Hace años el periódico Tierra entrevistó a un joven que hacía patinaje artístico. Por primera vez, un patinador español se había clasificado de forma directa para unas Olimpiadas de invierno.

Cuando el reportero se interesó por su currículum le comentaron que era el primer patinador artístico español que incluía un triple Axel en sus programas. «¿Un triple Axel? ¿Eso que es?», preguntó el reportero.

Ahora, seis años después, este patinador ha enseñado a los españoles el arte del patinaje, ha sido dos veces campeón del mundo, y Tierra tuvo la suerte de hablar con él cuando todavía estaba lleno de sueños; y, además, nos dijo que si no fuese patinador habría sido militar.

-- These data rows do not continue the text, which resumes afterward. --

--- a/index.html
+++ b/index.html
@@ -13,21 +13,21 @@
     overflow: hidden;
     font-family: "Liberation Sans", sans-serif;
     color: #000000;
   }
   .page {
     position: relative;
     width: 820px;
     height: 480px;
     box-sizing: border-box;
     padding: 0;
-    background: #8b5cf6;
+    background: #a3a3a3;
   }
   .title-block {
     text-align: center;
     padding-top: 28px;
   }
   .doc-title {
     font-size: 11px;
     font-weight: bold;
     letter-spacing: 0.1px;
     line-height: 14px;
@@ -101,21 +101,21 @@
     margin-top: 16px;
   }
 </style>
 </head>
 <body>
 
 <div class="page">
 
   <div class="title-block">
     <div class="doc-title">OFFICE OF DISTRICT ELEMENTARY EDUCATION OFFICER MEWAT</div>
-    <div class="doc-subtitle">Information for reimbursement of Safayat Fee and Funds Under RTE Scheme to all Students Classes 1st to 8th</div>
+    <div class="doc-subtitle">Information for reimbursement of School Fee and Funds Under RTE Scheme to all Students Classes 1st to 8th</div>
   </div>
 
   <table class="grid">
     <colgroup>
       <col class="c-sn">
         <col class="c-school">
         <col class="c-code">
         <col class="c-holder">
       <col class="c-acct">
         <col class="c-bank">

¡Felicidades campeón, estamos muy orgullosos de ti!

 

Entrevista del 30 de junio de 2010, en el Boletín Tierra

«Si no fuese patinador, habría sido militar»
Javier Fernández 'Patinador Olímpico'
Javier Fernández ‘Patinador Olímpico’

Es el segundo patinador es­pañol que participa en unas Olimpiadas de invierno, pero el primero que lo consigue por clasificación directa. En Van­couver (Canadá) logró un me­ritorio duodécimo puesto en la final individual masculina, pero en la última competición que ha disputado —los Mun­diales de Turín (Italia)— ha su­perado su mejor puntuación personal, una señal de que su progresión es magnífica.

 ¿Cómo empezó su afición por el patinaje?

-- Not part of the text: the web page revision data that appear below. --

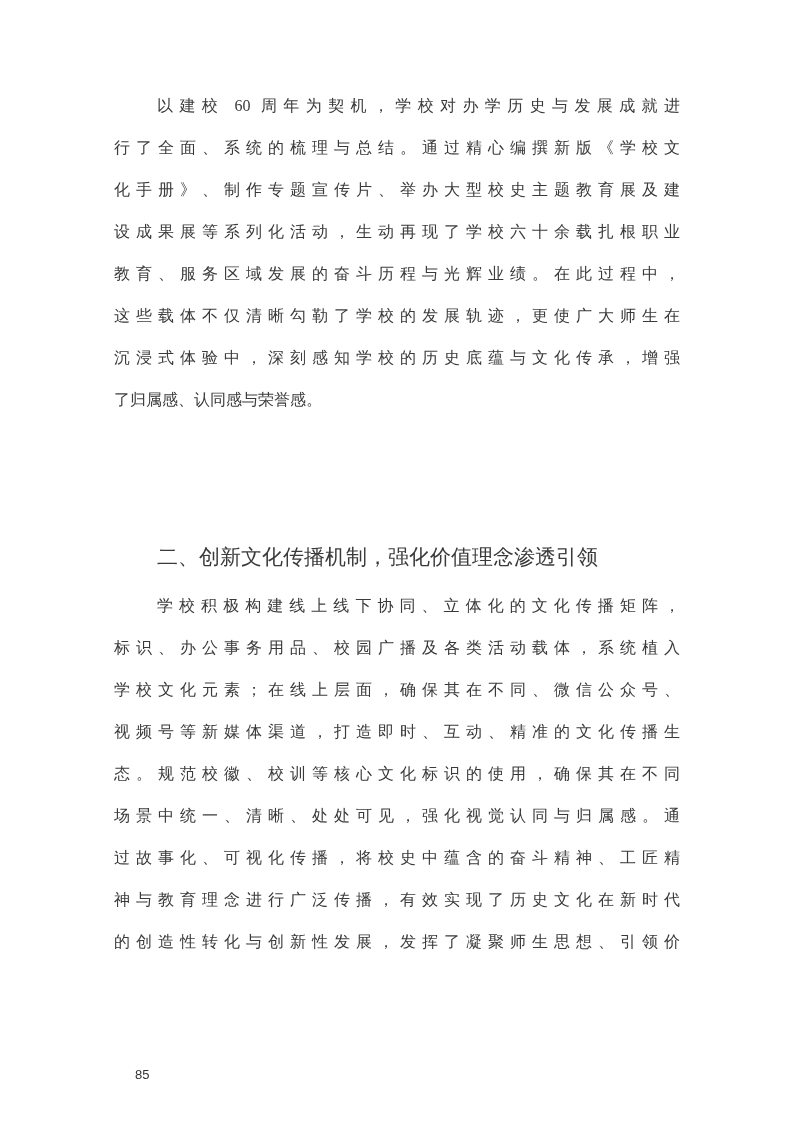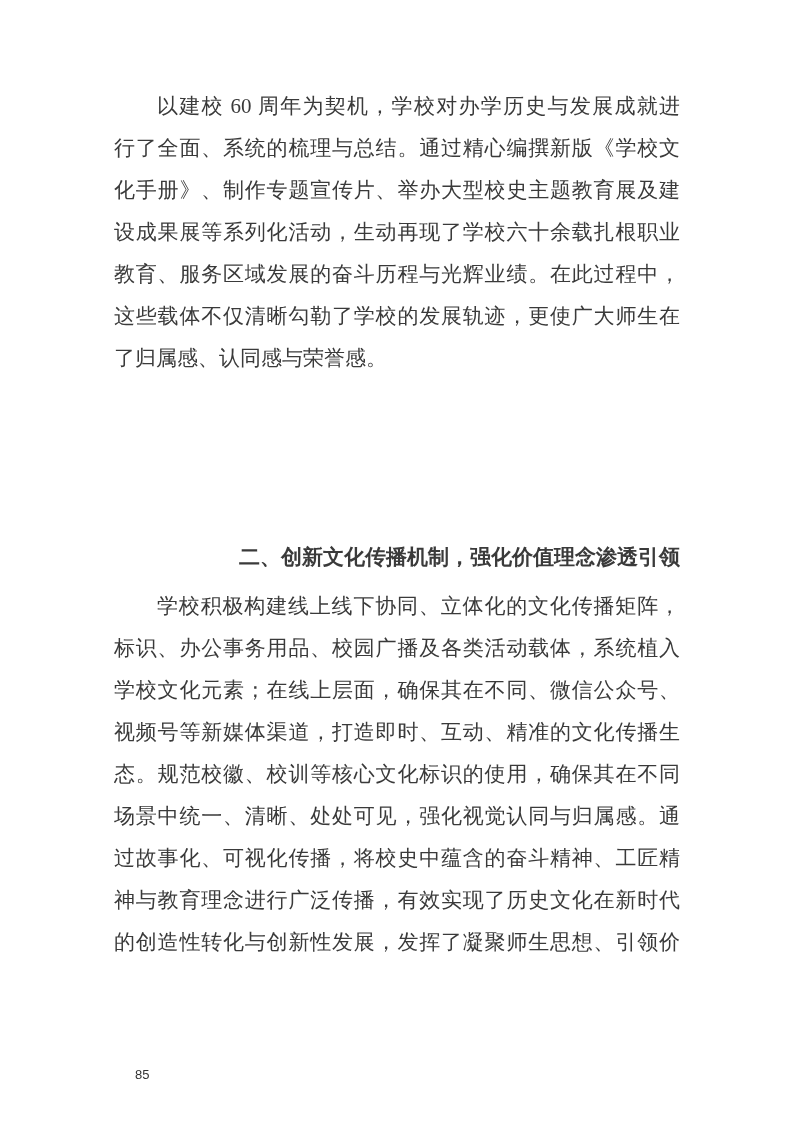--- a/index.html
+++ b/index.html
@@ -19,41 +19,41 @@
   .para {
     position: absolute;
     left: 114px;
     width: 566px;
   }
   .para-1 { top: 85px; }
   .para-2 { top: 585px; }
   .line {
     height: 42px;
     line-height: 42px;
-    font-size: 21px;
+    font-size: 16px;
     letter-spacing: 0;
     text-align: justify;
     text-align-last: justify;
     text-justify: inter-character;
     overflow: hidden;
   }
   .line.first { text-indent: 43px; }
   .line.end   { text-align-last: left; }
   .heading {
     position: absolute;
     left: 114px;
     top: 536px;
     width: 566px;
     height: 42px;
     line-height: 42px;
     margin: 0;
     font-size: 21px;
-    font-weight: bold;
+    font-weight: normal;
     text-indent: 43px;
-    text-align: right;
+    text-align: left;
     color: #3a3a3a;
   }
   .page-number {
     position: absolute;
     left: 135px;
     top: 1023px;
     font-family: "Liberation Sans", "DejaVu Sans", sans-serif;
     font-size: 13px;
     line-height: 16px;
     color: #333333;
@@ -65,20 +65,21 @@
 
 <div class="page">
 
   <section class="para para-1">
     <div class="line first">以建校 60 周年为契机，学校对办学历史与发展成就进</div>
     <div class="line">行了全面、系统的梳理与总结。通过精心编撰新版《学校文</div>
     <div class="line">化手册》、制作专题宣传片、举办大型校史主题教育展及建</div>
     <div class="line">设成果展等系列化活动，生动再现了学校六十余载扎根职业</div>
     <div class="line">教育、服务区域发展的奋斗历程与光辉业绩。在此过程中，</div>
     <div class="line">这些载体不仅清晰勾勒了学校的发展轨迹，更使广大师生在</div>
+    <div class="line">沉浸式体验中，深刻感知学校的历史底蕴与文化传承，增强</div>
     <div class="line end">了归属感、认同感与荣誉感。</div>
   </section>
 
   <h2 class="heading">二、创新文化传播机制，强化价值理念渗透引领</h2>
 
   <section class="para para-2">
     <div class="line first">学校积极构建线上线下协同、立体化的文化传播矩阵，</div>
     <div class="line">标识、办公事务用品、校园广播及各类活动载体，系统植入</div>
     <div class="line">学校文化元素；在线上层面，确保其在不同、微信公众号、</div>
     <div class="line">视频号等新媒体渠道，打造即时、互动、精准的文化传播生</div>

 De pequeño, porque mi her­mana también es patinadora. Em­pecé a patinar con seis años, pero entonces no sabía que iba a dedi­carme a este deporte, porque también me gustaba el fútbol. Con el paso de los años fui mejo­rando y dándole más importancia al patinaje, y casi sin darme cuen­ta, me fui metiendo dentro de la competición.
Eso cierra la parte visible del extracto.